La Commission de l’Union européenne (UE) a présenté des options aux États membres pour limiter ou interdire complètement le commerce avec les colonies établies par Israël dans les territoires palestiniens occupés, qui sont considérées comme illégales selon le droit international.
Olof Gill, l’un des porte-parole de la Commission européenne, a fait une déclaration sur le commerce des produits fabriqués dans les colonies illégales d’Israël lors de la conférence de presse quotidienne tenue à Bruxelles.
Déclarant que la Commission européenne a envoyé un document d’option aux États membres concernant les mesures restrictives contre les colonies israéliennes, Gill a déclaré : « Ce document d’option sera discuté lors de la réunion des ministres des Affaires étrangères de l’UE la semaine prochaine. » dit-il.
Gill a poursuivi :
« Ce document informel, d’une part, présente des options sur la manière d’améliorer le système actuel de traitement différencié dans le commerce avec les colonies israéliennes. D’autre part, il présente des options pour restreindre ou interdire l’importation de produits en provenance de ces colonies illégales, comme réponse possible à une nouvelle détérioration de la situation. »
Selon le document d’option obtenu par Euronews, la Commission européenne a évalué trois mesures différentes afin de renforcer les restrictions existantes sur l’importation dans l’UE de produits fabriqués dans les colonies israéliennes.
Le document a été préparé après qu’au moins 20 États membres, lors de la réunion des ministres des Affaires étrangères de l’UE tenue à Luxembourg en juin, ont demandé à la Commission européenne de préparer des mesures commerciales plus strictes en raison de l’expansion continue des colonies israéliennes en Cisjordanie occupée.
Les options envisagées par la Commission européenne comprennent une interdiction totale ou partielle de l’importation de produits fabriqués dans les colonies, l’imposition d’une licence d’exportation pour ces produits et l’imposition de droits de douane élevés et dissuasifs.
Il est prévu que les ambassadeurs des pays de l’UE discuteront pour la première fois du document lors d’une réunion à huis clos vendredi à Bruxelles, et que les ministres des Affaires étrangères de l’UE évalueront la question au niveau politique le 13 juillet.
Dans le cadre de l’accord d’association en vigueur entre l’UE et Israël, les produits israéliens peuvent bénéficier de tarifs douaniers préférentiels sous certaines conditions.
Toutefois, les produits fabriqués dans les colonies israéliennes de Cisjordanie occupée, de Jérusalem-Est et du plateau du Golan sont exclus de ce régime préférentiel. Malgré cela, l’importation de ces produits dans l’UE n’est pas totalement interdite.
Les exportateurs de la région peuvent contourner les règles existantes en déformant l’origine des produits ou en mélangeant des produits fabriqués dans les colonies avec des produits fabriqués en Israël.
OPTIONS POUR ISRAËL
Dans le document préparé par l’UE, il est suggéré que, dans le cadre de la première option, un système spécial de licences d’importation ou d’exportation soit introduit pour les entreprises important des produits des colonies israéliennes. Toutefois, la Commission européenne prévient que cette méthode peut être surmontée de différentes manières.
La deuxième option envisage d’appliquer des droits de douane élevés uniquement aux produits des colonies, ce qui rendrait ces produits économiquement non compétitifs sur le marché de l’UE.

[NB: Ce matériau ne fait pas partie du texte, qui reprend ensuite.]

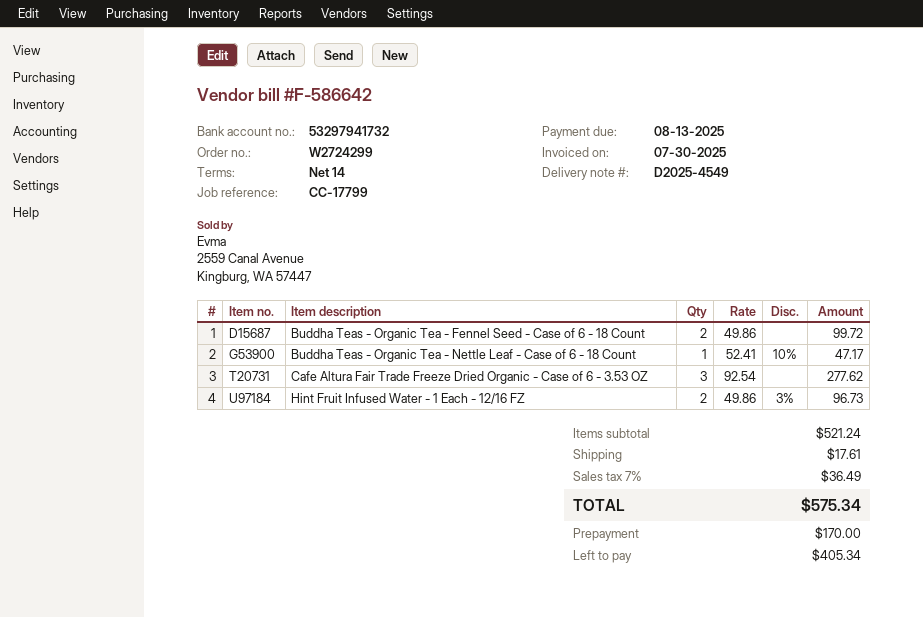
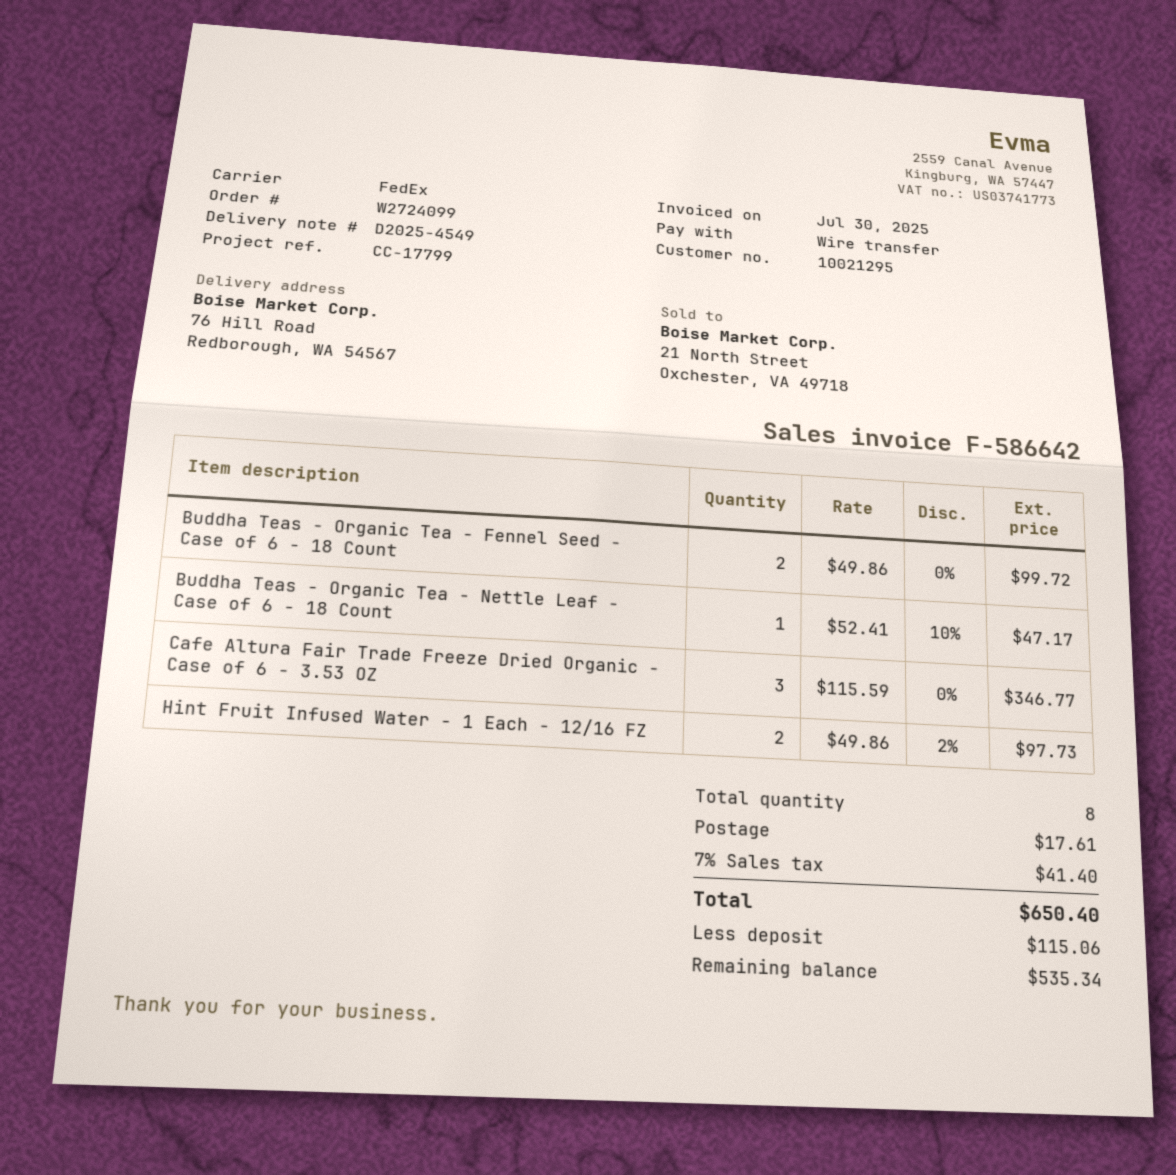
order number: W2724299 -> W2724099
Cafe Altura Fair Trade Freeze Dried Organic - Case of 6 - 3.53 OZ: 3 x 92.54 = 277.62 -> 3 x 115.59 = 346.77
Hint Fruit Infused Water - 1 Each - 12/16 FZ: 2 x 49.86 - 3% = 96.73 -> 2 x 49.86 - 2% = 97.73
tax: 7% = 36.49 -> 7% = 41.40
total: 575.34 -> 650.40
deposit: 170.00 -> 115.06
balance: 405.34 -> 535.34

La troisième option, la plus complète, implique une interdiction totale ou partielle de l’importation dans l’UE de produits provenant des colonies illégales. Dans ce cas, les autorités douanières nationales seront en mesure de détecter les produits issus des colonies aux frontières de l’UE et d’empêcher leur entrée.
Si les mesures sont évaluées dans le cadre de la politique commerciale commune de l’UE, la décision peut être prise à la majorité qualifiée. Si cela est évalué dans le cadre de la politique étrangère et de sécurité commune, l’unanimité des 27 pays membres sera nécessaire pour que la décision entre en vigueur.

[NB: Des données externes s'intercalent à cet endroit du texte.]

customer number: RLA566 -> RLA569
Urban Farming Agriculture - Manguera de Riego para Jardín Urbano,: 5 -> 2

D’autre part, la Commission européenne a proposé de suspendre les privilèges commerciaux dans le cadre de l’accord d’association UE-Israël en 2025, mais cette initiative n’a pas reçu le soutien nécessaire de la part des États membres.
Les discussions au sein de l’UE se sont récemment intensifiées concernant les sanctions contre les individus et les organisations associés aux colonies illégales établies dans les territoires palestiniens occupés et le statut des produits fabriqués dans ces colonies sur le marché européen.